-- RECORDS FOR THIS EXERCISE follows --
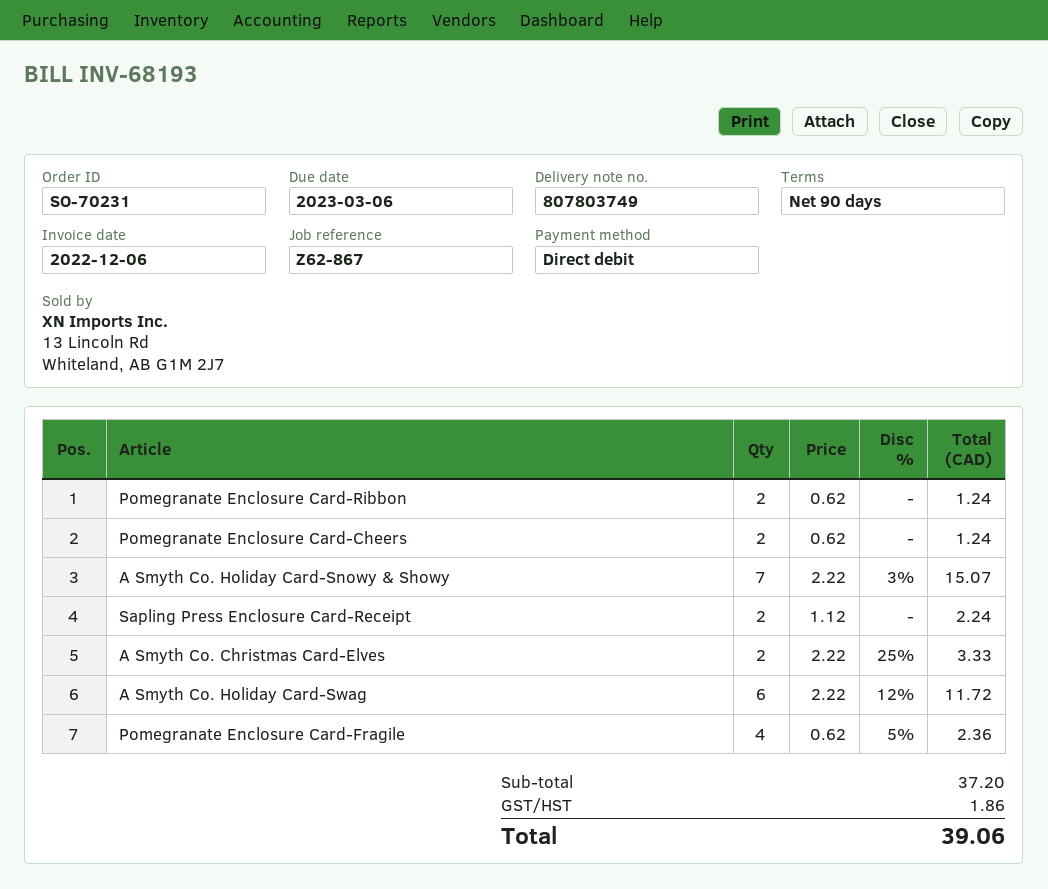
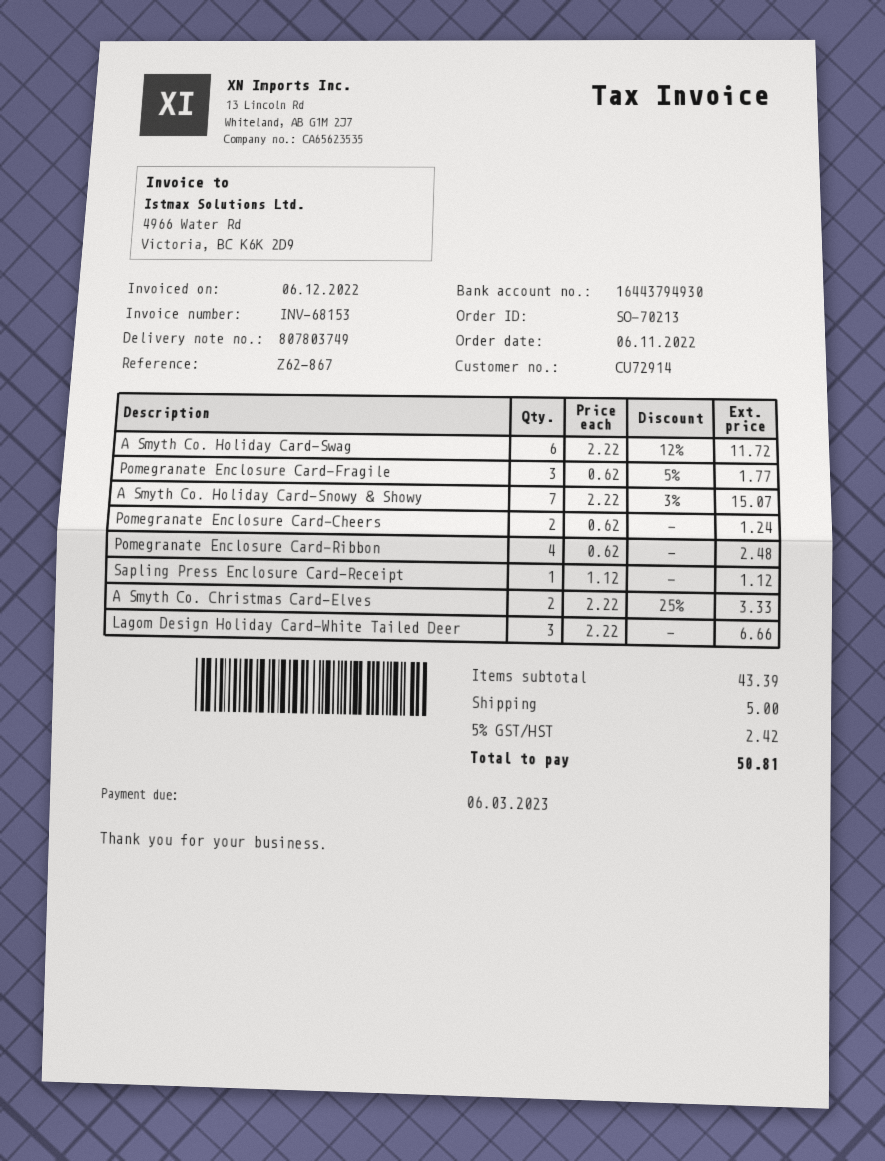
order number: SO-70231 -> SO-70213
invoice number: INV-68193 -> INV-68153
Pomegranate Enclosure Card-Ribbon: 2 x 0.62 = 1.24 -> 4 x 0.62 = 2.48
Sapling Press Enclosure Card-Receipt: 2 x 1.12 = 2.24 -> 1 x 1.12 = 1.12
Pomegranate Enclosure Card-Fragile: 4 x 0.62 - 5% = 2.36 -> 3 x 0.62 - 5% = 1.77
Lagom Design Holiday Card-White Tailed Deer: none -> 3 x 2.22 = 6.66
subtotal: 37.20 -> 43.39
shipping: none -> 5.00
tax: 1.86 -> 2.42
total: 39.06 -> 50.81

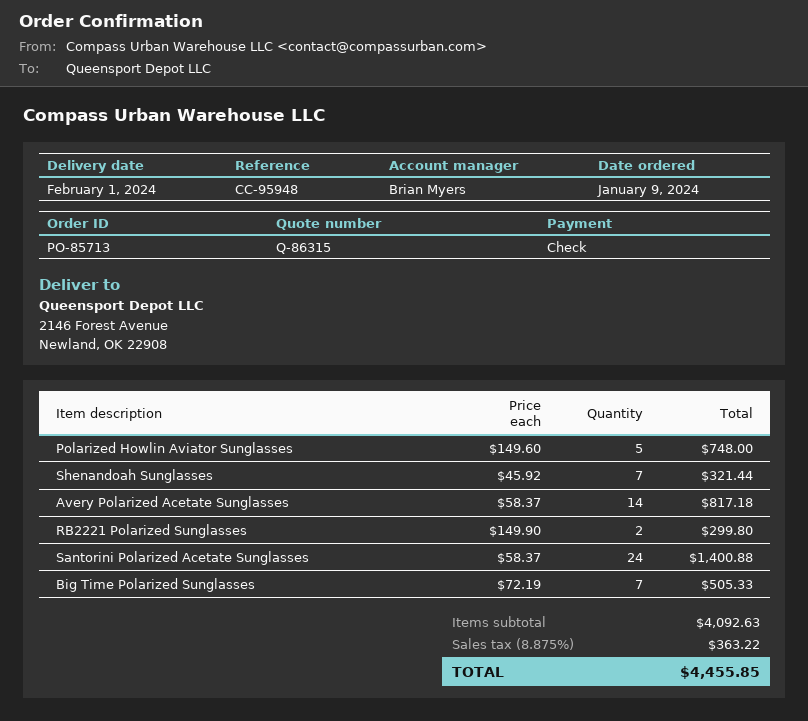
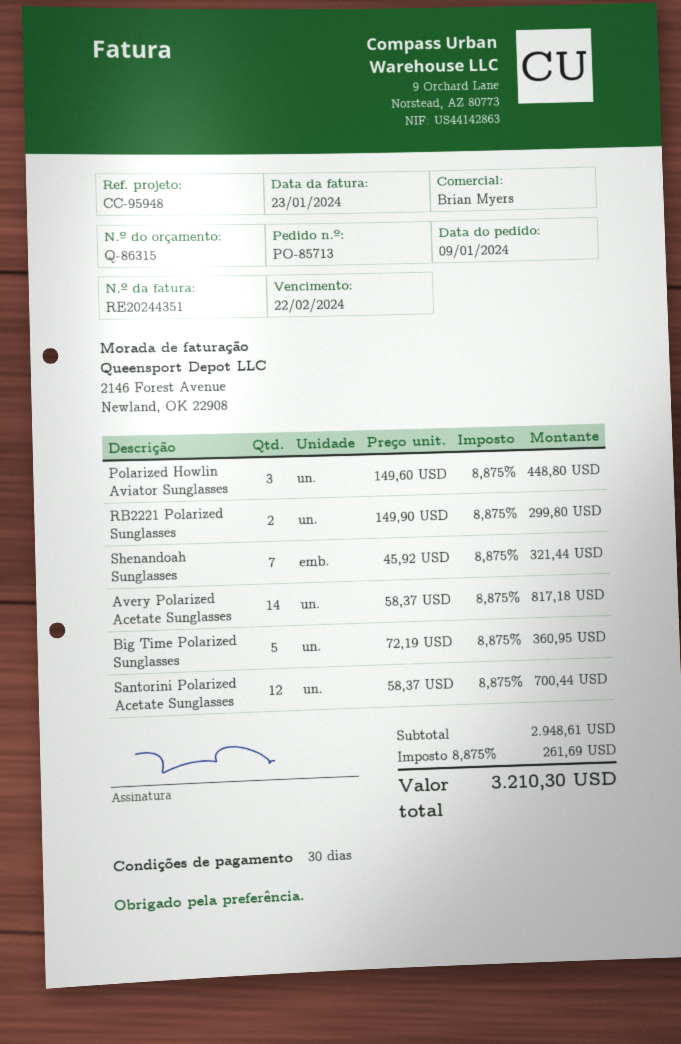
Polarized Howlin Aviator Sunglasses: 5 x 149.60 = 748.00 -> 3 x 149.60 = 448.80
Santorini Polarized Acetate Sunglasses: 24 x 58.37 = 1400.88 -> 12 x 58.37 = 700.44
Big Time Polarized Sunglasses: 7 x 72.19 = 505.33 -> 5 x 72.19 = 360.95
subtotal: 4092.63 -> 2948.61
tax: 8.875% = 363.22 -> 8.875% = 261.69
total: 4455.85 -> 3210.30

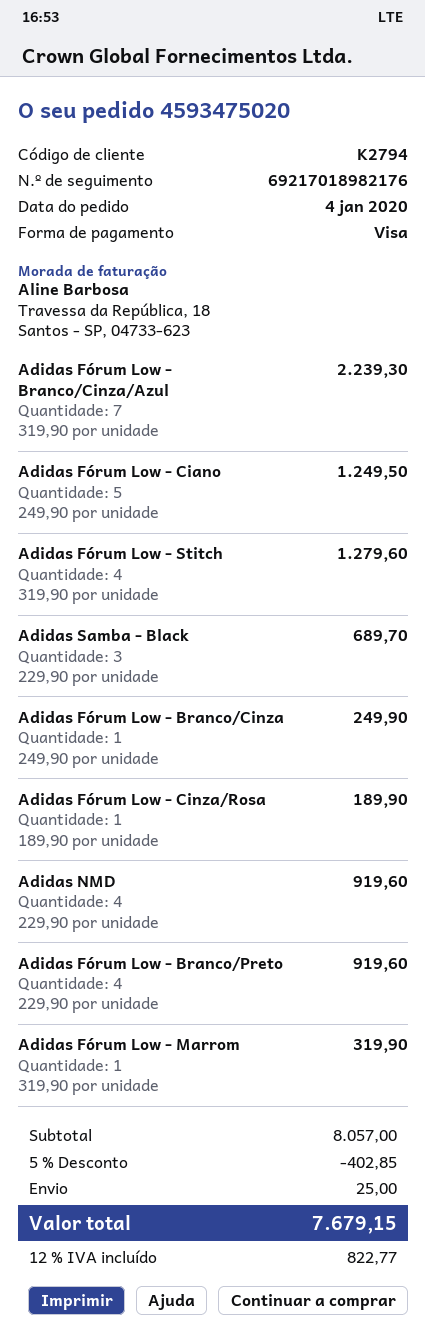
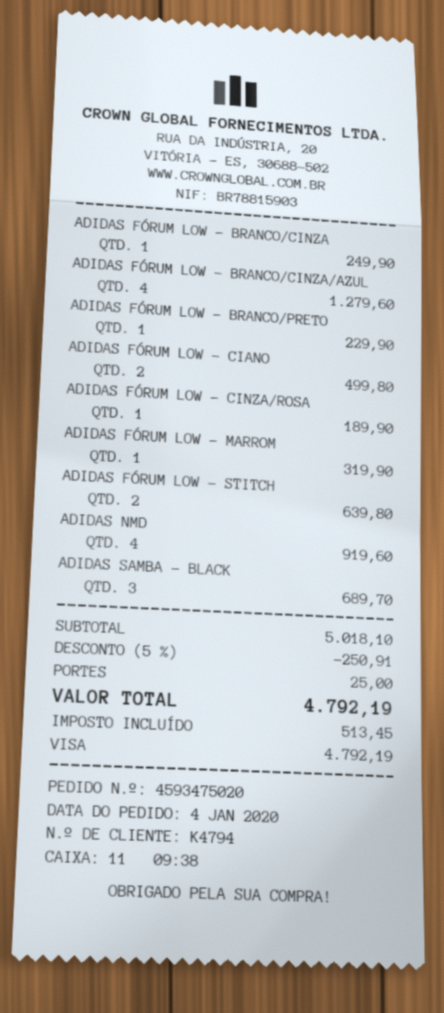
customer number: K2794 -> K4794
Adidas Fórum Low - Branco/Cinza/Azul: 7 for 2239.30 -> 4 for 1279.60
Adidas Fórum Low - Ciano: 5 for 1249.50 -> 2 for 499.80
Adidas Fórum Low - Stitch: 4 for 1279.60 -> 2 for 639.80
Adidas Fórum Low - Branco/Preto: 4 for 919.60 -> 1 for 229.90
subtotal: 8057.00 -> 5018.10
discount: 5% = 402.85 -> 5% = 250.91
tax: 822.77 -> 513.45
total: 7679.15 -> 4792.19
-- RECORDS FOR THIS EXERCISE concluded --
From the line with "Adidas Fórum Low - Branco/Preto: 4" to the final line of the listing, write out each line unchanged. Add nothing.

ANSWER ▸
Adidas Fórum Low - Branco/Preto: 4 for 919.60 -> 1 for 229.90
subtotal: 8057.00 -> 5018.10
discount: 5% = 402.85 -> 5% = 250.91
tax: 822.77 -> 513.45
total: 7679.15 -> 4792.19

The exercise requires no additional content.